You do not have to agree with every ideological frame to see that this work often filled gaps left by states and by more aggressive direct policy influencers, like lobbyist and billionaire funded PACs. OSF’s current public agenda centers on democracy, rights, equity, and justice, with more recent grant-making shifts to election integrity work in the United States, justice fellowships, and environmental-defender and green-development programs in the Global South.
One reason Soros became so influential is that Open Society frequently funded unfashionable or politically exposed work: prison reform, minority rights, migrant rights, anti-authoritarian organizing, and legal defense of civil liberties.
Even people wary of George Soros’s ideology often acknowledge that this kind of patient funding is rare. When the Open Society Foundations retrenched in recent years, many grantees reacted with alarm precisely because the foundation had become such a crucial backer in those spaces.
This is also where much of the criticism—and confusion—begins.
The Making of a “Boogeyman”
While Soros’s model is indirect and institutional, it is also undeniably political in effect. Funding civil society, legal challenges, and public discourse doesn’t control outcomes, but it shapes an environment that has the potential to challenge the status quo of hidden political and personal agendas and vendettas. Open society strengthens certain values: transparency, accountability, minority protections, and democratic norms. These “values” make a lot of top level politicians extremely uncomfortable, in particular, in the US, members of Congress, social media and tech moguls and pro-Israel billionaires.
To supporters however, those values are essential. It is the scaffolding of a functioning democracy.
At its core, Open Society philosophy is not about promising perfect outcomes. It is about building systems that allow:
• honest dialogue
• critical thinking
• long-term problem solving
• and the ability to correct mistakes over time
That process—evaluate, adjust, and improve—is central to the idea of an open society.

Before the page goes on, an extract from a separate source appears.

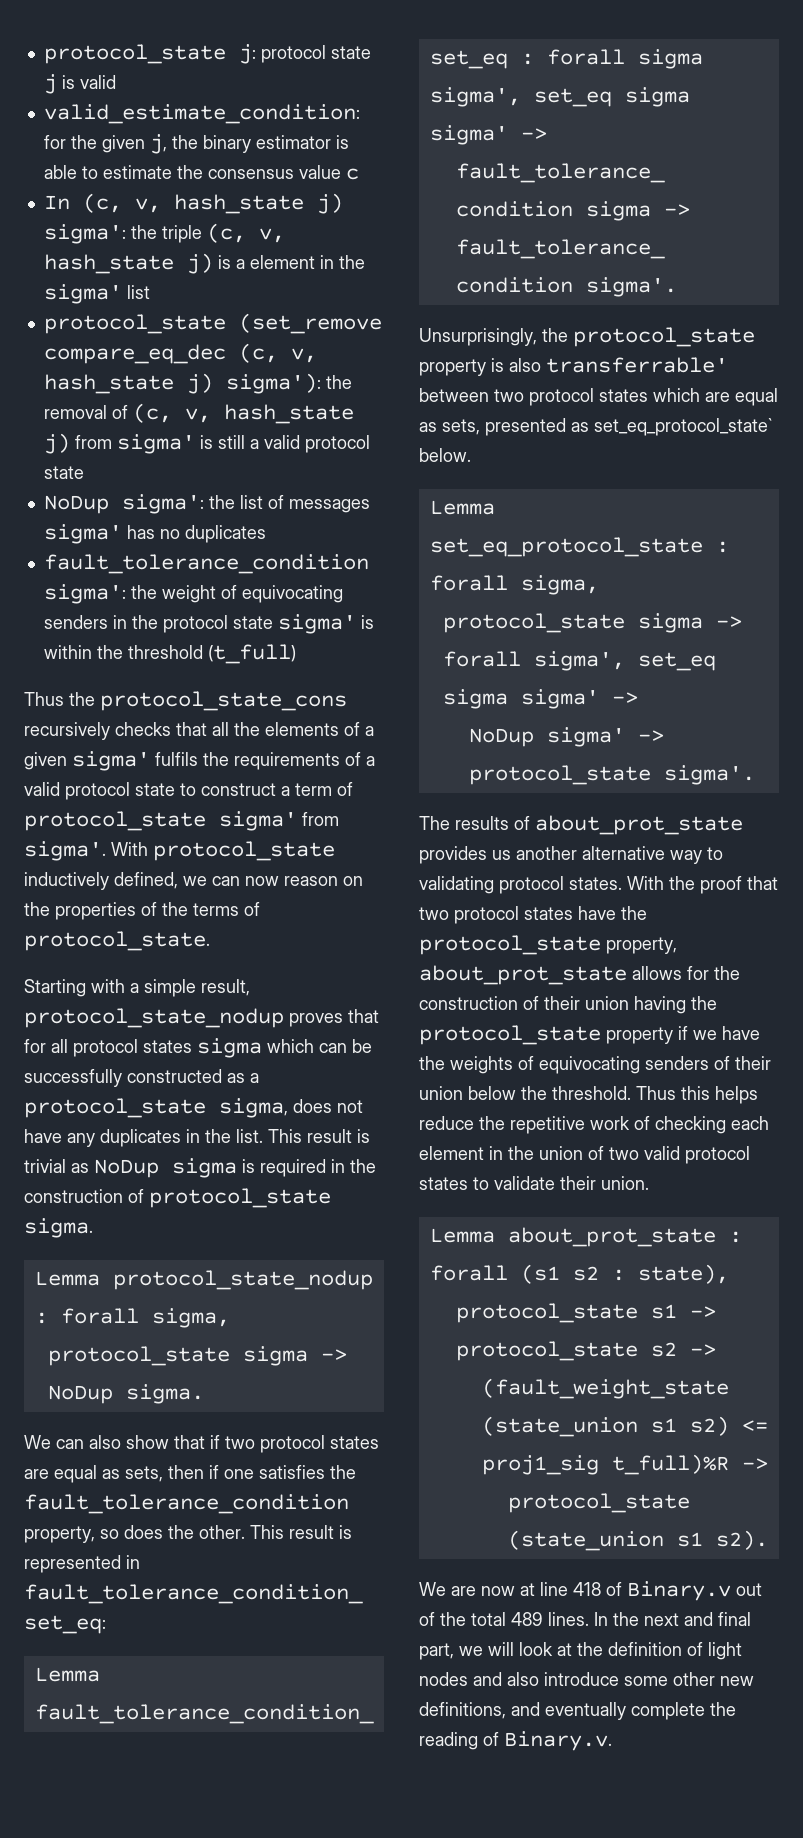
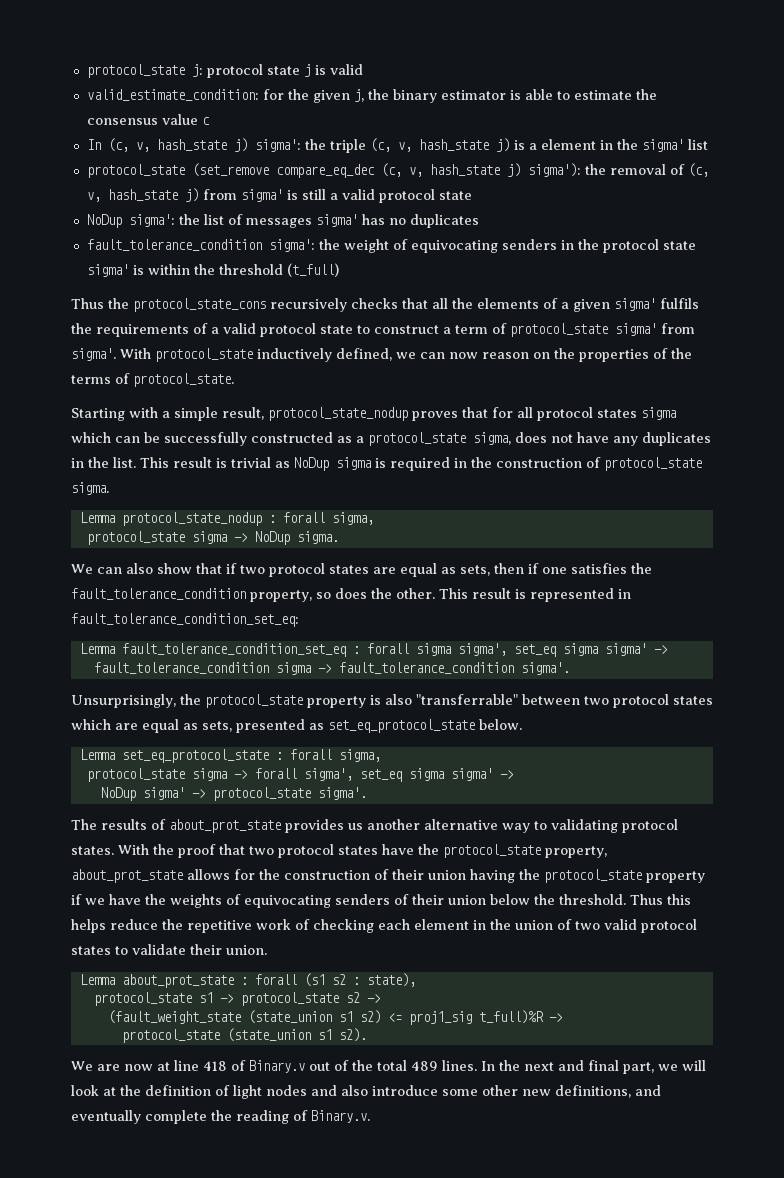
[546,357,728,373] transferrable' -> [416,694,518,705] "transferrable"
[594,418,772,436] set_eq_protocol_state` -> [328,719,475,733] set_eq_protocol_state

But none of this fully explains why Soros, specifically, became one of the world’s most recognizable and controversial figures amongst a well known horde of global elite predators.
There are many individuals and networks, across political ideologies, that deploy vast resources to heavily influence policy, elections, media, and public opinion. Figures like Elon Musk, Donald Trump, major donors such as Sheldon Adelson, and powerful lobbying networks all shape the political and economic landscape in profound ways—ways that have significantly altered the direction of American politics and, in my view, are the main cause of instability both at home and abroad.
Yet Soros occupies a uniquely outsized place in the public imagination.
Why?
Because he is unusually visible, ideological, and personifiable. He speaks openly about his beliefs. His foundation operates globally. His funding is tied to contentious issues like immigration, criminal justice reform, human rights, and democracy promotion. And over time, he has been repeatedly used as a scapegoat by nefarious actors looking to maintain wars and chaos globally.
And so, Soros became something larger than himself.